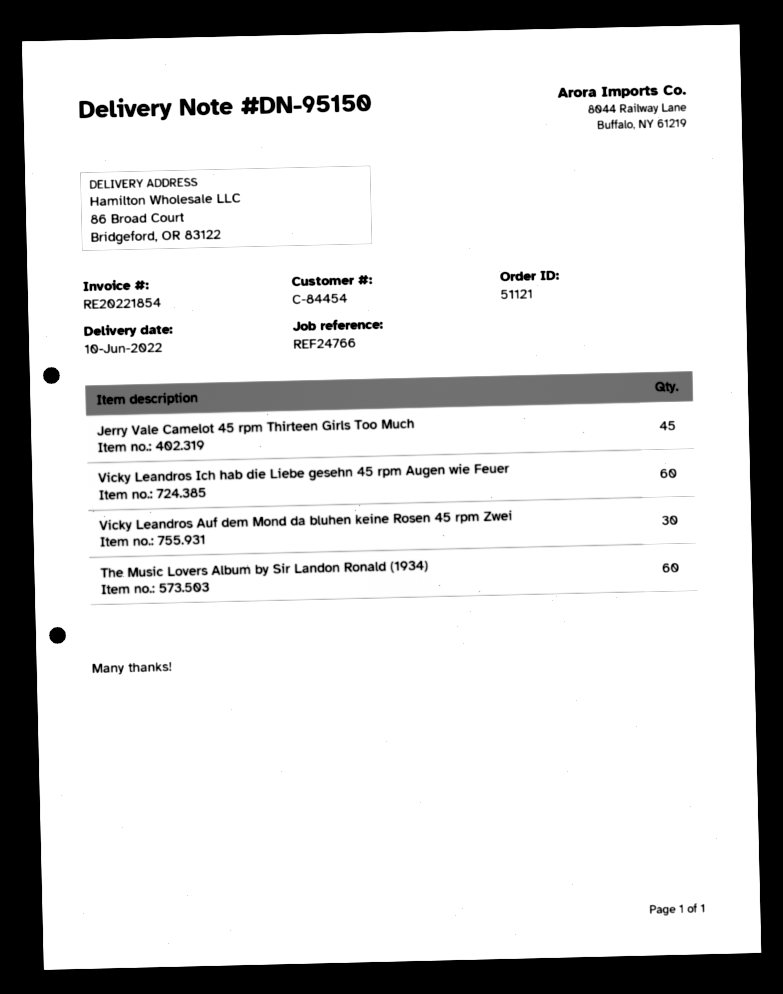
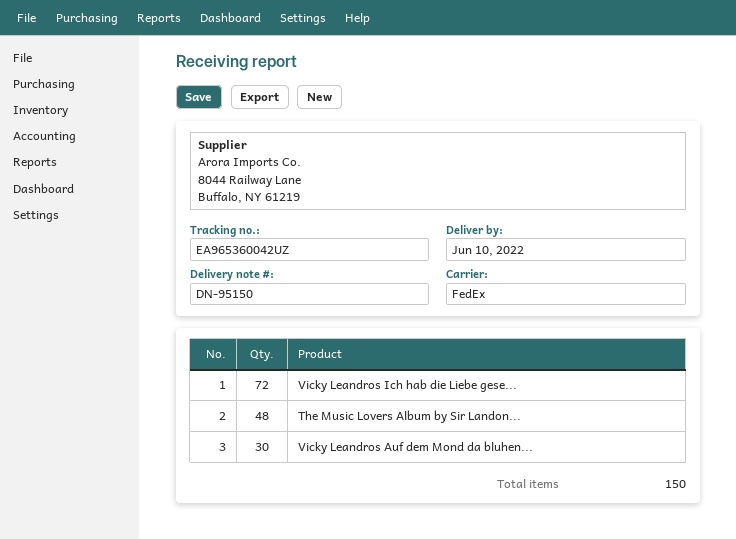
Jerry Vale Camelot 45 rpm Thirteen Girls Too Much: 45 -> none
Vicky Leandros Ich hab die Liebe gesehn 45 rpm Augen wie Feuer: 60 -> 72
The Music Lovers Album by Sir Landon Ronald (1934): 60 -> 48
...
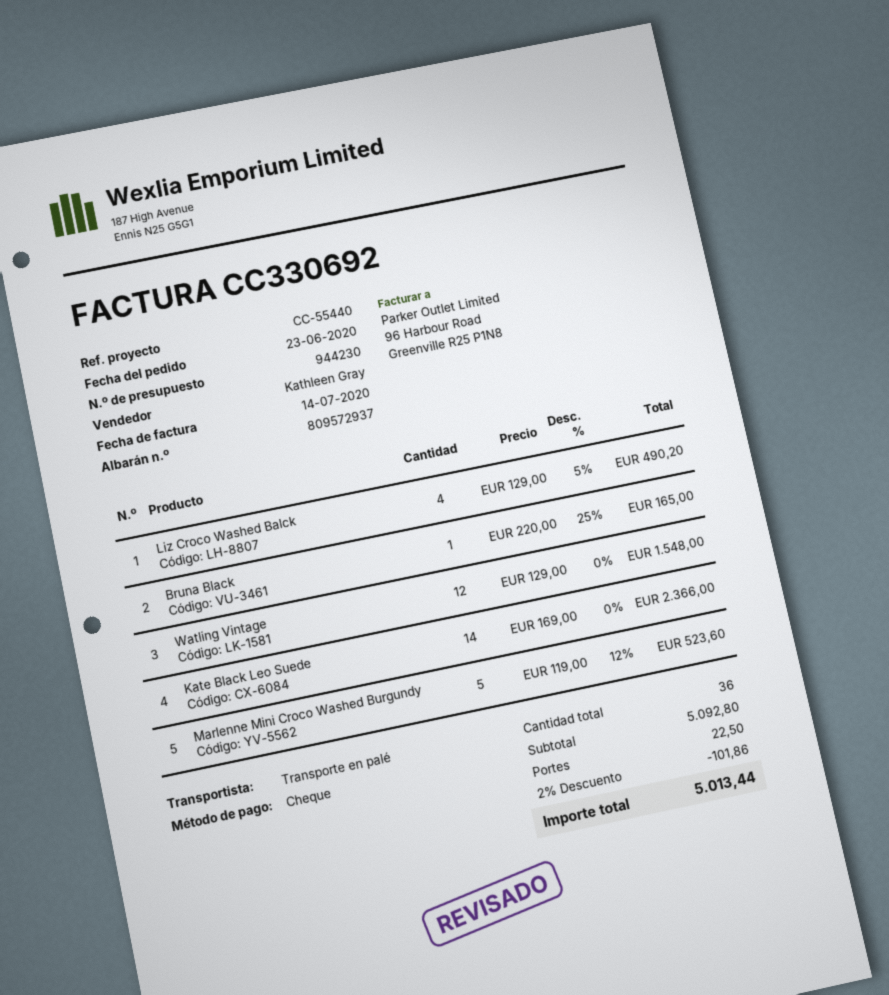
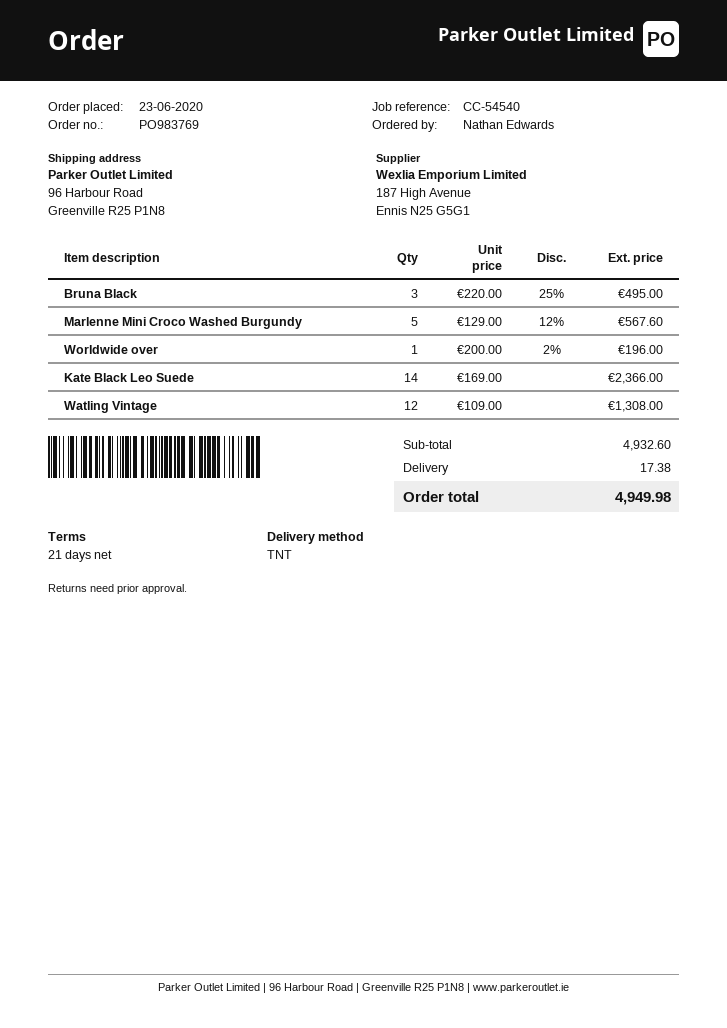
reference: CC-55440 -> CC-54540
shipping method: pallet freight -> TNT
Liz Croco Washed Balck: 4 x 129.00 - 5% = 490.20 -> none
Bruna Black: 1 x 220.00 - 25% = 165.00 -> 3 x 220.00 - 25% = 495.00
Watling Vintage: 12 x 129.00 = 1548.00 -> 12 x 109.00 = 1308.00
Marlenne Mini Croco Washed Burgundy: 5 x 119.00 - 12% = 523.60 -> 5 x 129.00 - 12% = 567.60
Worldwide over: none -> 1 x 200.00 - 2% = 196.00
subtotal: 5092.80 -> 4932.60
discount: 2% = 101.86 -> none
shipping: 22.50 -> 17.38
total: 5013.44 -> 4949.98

» TASK BRIEF:
Write out exactly the lines above between the line with "shipping method: pallet freight -> TNT" and the line with "shipping: 22.50 -> 17.38", inclusive, and nothing beyond them.

» THE COMPLETED TASK:
shipping method: pallet freight -> TNT
Liz Croco Washed Balck: 4 x 129.00 - 5% = 490.20 -> none
Bruna Black: 1 x 220.00 - 25% = 165.00 -> 3 x 220.00 - 25% = 495.00
Watling Vintage: 12 x 129.00 = 1548.00 -> 12 x 109.00 = 1308.00
Marlenne Mini Croco Washed Burgundy: 5 x 119.00 - 12% = 523.60 -> 5 x 129.00 - 12% = 567.60
Worldwide over: none -> 1 x 200.00 - 2% = 196.00
subtotal: 5092.80 -> 4932.60
discount: 2% = 101.86 -> none
shipping: 22.50 -> 17.38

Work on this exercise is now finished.